Rufus looked at her incredulously for several moments and then he gave a rueful smile. “You are very wise for one so young.”

She shrugged. “I am a parson’s daughter.”

She was the strangest parson’s daughter Rufus had ever met. The only parson’s daughter he had ever met.

Anna was only in her very early twenties, and yet there was such wisdom in her eyes, so much understanding for what he had been trying to convey with words that, to him, seemed too trite, too dismissive.

He did deeply regret that he had been too busy with his own life to allow him to be close to his uncle and cousins, because now it was too late.

Was all of life like that? he wondered.

Was life, time, so fragile that it had to be grasped with both hands?

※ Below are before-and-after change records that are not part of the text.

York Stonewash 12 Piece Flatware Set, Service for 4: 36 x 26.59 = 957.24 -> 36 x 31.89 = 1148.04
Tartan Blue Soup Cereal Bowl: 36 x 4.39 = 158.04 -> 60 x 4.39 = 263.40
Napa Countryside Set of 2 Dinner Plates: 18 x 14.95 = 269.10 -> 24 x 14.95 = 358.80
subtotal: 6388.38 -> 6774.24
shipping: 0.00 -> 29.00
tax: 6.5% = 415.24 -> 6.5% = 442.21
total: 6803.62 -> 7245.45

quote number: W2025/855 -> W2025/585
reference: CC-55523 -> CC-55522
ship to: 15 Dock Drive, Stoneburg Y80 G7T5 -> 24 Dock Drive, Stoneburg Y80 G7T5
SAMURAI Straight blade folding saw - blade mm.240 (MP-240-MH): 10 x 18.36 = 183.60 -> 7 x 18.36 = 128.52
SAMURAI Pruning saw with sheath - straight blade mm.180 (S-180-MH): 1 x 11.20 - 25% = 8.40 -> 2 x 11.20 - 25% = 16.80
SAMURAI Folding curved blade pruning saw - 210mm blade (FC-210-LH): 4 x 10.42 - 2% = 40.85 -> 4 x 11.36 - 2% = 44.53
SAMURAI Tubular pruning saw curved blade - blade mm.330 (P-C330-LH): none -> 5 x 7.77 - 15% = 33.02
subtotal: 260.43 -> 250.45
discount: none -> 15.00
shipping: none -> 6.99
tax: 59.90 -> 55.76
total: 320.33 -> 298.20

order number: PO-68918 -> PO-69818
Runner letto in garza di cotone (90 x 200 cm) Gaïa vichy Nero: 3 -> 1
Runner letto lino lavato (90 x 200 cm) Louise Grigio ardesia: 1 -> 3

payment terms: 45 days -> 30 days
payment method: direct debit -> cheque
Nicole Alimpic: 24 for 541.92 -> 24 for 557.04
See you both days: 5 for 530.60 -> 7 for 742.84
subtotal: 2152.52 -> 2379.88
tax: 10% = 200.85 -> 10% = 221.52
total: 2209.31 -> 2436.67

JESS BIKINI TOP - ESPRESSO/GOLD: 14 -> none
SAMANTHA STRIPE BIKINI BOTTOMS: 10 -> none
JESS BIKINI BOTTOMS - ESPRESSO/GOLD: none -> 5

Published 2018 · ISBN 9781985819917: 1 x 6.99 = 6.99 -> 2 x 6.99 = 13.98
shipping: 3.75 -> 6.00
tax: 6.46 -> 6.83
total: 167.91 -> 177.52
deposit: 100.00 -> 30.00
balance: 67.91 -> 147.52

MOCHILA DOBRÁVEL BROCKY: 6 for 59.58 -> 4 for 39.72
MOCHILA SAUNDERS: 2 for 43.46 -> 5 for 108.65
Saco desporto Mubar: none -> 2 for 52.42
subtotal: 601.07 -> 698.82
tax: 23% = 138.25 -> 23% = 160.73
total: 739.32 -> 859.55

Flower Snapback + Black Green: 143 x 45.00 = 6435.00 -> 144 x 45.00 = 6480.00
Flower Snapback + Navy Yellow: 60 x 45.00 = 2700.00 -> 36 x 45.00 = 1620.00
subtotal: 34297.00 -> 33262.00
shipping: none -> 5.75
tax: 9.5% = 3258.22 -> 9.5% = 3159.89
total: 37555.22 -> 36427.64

Was that how Anna had felt when they’d spoken two days ago? As if time, life, was passing her by? That it would continue to pass her by?

Was that how he now felt, standing in this churchyard, gazing up at his family crypt, where so many of his ancestors lay, including his own father? Did he feel that if he did not seize life, seize the things he really wanted, that he would lose them forever?

Rufus had become very introspective over the past couple of days as his thoughts dwelled on just that problem. Knowing that he hungered for something.

Or perhaps someone?

“I—” He stopped as the heavens suddenly seemed to open up above them, a deluge of rain falling down on them both. “Let’s get you into the church out of the rain.” He took a light hold of her arm as they hurried down the pathway.

Even with her shawl pulled up over her hair Anna was soaked through by the time the two of them reached the church vestibule.

“Do you love the rain as much as I?” She laughed with happiness as she removed her shawl before looking up at Rufus. He removed his hat, sweeping the dampness of his dark hair back from his brow. “I always feel that it cleanses everything and makes it brand new.” She continued to smile as she looked out of the arched entryway at the falling rain.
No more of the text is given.